Bitwarden CLI Hijack: Malicious Package Targets Crypto Wallets, Developer Secrets in Supply Chain Attack

April 23, 2026
Bitwarden CLI Hijack: Malicious Package Targets Crypto Wallets, Developer Secrets in Supply Chain Attack
  • A compromised Bitwarden CLI release (version 2026.4.0) came via a hijacked GitHub Action, delivering a malicious npm package that exfiltrated crypto wallet data and developer secrets during installation.

  • The payload harvests credentials from multiple sources, including GitHub tokens, AWS, Azure, GCP, npm configs, SSH keys, and environment variables, and exfiltrates them using GitHub API and npm registry tokens.

  • Bitwarden said the malicious package was contained within roughly 90 minutes on April 22, with no evidence of end-user vault data or production systems being compromised, and remediation steps have been implemented.

  • New indicators include a hardcoded lock file, shell profile persistence, branding in the malware, and commit-message patterns tied to the attacker’s ideology.

  • The broader activity from TeamPCP targets crypto wallet data, including MetaMask, Phantom, and Solana wallet files, signaling a focus on high-value assets.

  • Attribution remains difficult; overlaps in tooling suggest ties to the same malware ecosystem, with possible evolution or factional splits hinted by Shai-Hulud-themed storytelling.

  • Bitwarden confirms that vault data stored in end-user vaults were not affected, and no production systems or vault data were compromised.

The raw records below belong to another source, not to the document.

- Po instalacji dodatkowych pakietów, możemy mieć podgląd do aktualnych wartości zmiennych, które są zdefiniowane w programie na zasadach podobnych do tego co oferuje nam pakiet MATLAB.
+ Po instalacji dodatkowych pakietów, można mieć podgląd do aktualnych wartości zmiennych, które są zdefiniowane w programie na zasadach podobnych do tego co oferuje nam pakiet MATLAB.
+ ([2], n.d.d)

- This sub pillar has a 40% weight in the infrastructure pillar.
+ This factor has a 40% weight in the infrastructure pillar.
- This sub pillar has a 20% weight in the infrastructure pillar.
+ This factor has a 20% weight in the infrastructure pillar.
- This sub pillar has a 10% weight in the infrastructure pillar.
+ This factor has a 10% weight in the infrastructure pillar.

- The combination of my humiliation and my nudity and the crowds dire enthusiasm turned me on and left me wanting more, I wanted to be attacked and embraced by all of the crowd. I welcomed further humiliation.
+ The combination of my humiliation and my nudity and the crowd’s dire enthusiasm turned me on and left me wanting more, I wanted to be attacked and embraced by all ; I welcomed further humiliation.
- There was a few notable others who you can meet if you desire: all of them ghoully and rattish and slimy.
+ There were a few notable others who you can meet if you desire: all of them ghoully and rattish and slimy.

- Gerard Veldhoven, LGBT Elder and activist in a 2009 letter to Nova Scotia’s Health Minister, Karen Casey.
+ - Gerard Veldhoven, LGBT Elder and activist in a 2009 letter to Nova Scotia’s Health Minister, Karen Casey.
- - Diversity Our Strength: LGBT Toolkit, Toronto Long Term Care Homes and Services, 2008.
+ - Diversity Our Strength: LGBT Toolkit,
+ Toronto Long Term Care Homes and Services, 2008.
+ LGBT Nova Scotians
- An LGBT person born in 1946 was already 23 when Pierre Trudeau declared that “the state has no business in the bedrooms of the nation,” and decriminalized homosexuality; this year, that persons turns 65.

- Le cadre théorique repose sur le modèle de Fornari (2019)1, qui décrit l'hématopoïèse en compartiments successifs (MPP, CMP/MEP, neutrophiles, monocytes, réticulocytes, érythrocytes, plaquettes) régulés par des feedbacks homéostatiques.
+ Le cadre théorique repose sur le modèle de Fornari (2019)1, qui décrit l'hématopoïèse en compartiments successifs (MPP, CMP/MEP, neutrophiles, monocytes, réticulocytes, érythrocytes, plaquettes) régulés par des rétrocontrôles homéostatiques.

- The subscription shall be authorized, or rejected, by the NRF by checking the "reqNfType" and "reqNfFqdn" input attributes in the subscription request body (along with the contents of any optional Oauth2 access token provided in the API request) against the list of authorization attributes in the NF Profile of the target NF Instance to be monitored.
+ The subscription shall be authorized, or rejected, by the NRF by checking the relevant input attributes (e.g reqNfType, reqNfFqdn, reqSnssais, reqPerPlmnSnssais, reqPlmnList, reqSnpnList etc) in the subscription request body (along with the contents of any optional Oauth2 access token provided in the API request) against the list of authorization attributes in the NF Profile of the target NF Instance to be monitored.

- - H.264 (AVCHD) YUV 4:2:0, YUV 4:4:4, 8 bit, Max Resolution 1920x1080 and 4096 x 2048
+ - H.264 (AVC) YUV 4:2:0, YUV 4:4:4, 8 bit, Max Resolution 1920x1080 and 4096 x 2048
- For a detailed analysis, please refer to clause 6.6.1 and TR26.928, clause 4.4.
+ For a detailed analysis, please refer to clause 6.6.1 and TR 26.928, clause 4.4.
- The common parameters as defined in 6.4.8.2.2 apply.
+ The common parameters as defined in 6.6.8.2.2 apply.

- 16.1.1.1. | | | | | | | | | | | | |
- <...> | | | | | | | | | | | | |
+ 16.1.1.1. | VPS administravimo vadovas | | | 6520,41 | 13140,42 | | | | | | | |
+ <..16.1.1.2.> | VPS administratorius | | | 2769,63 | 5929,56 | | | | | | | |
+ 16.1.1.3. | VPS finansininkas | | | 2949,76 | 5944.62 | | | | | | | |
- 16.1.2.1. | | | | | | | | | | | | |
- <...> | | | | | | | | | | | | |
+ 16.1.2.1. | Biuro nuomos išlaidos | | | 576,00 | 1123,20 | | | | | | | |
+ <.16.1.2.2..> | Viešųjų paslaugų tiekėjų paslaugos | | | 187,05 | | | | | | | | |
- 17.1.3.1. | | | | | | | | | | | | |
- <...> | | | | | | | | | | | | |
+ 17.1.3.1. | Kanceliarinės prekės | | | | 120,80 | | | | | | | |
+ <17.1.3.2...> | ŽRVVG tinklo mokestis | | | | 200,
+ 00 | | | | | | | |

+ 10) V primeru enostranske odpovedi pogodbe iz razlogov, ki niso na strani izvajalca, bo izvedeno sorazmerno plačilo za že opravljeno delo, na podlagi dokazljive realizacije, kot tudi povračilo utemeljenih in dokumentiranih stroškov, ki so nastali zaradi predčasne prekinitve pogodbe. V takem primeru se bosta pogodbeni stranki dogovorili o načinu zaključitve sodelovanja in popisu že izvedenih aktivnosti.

  • firewall actions were advised to block the domain audit.checkmarx.cx and IP 94.154.172.43; the standard 2026.3.0 version remains safe, while 2026.4.0 was the affected release.

  • Attackers used impersonation of Bitwarden to gain trust; AI-injection represents a novel capability to manipulate AI context windows for credential theft.

  • C2 infrastructure relies on audit.checkmarx.cx/v1/telemetry as the primary channel, with fallback through GitHub commit-message searches and data drops in public repos.

  • This incident is part of a broader supply-chain campaign linked to Checkmarx and spanning multiple security tools and CI/CD pipelines.

  • Indicators of compromise include network IOCs, covert GitHub channels, injected workflows, and filesystem traces to aid detection and remediation.